In the listing that follows, locate the line containing "gap: none ->" and the line containing "html: <div>Отметка о". Retype exactly those two lines and every line between them, and nothing more.
BEGIN Data records
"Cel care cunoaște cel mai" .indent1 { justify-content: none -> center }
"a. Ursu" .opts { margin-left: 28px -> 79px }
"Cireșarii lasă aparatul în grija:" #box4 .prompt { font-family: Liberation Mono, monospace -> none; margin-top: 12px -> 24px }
END Data records
BEGIN Data records
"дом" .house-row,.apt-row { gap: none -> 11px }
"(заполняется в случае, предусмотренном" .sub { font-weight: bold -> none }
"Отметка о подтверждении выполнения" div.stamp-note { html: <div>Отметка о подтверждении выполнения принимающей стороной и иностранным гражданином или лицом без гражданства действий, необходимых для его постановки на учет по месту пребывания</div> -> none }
END Data records
▶ [Reply to the exercise]:
"дом" .house-row,.apt-row { gap: none -> 11px }
"(заполняется в случае, предусмотренном" .sub { font-weight: bold -> none }
"Отметка о подтверждении выполнения" div.stamp-note { html: <div>Отметка о подтверждении выполнения принимающей стороной и иностранным гражданином или лицом без гражданства действий, необходимых для его постановки на учет по месту пребывания</div> -> none }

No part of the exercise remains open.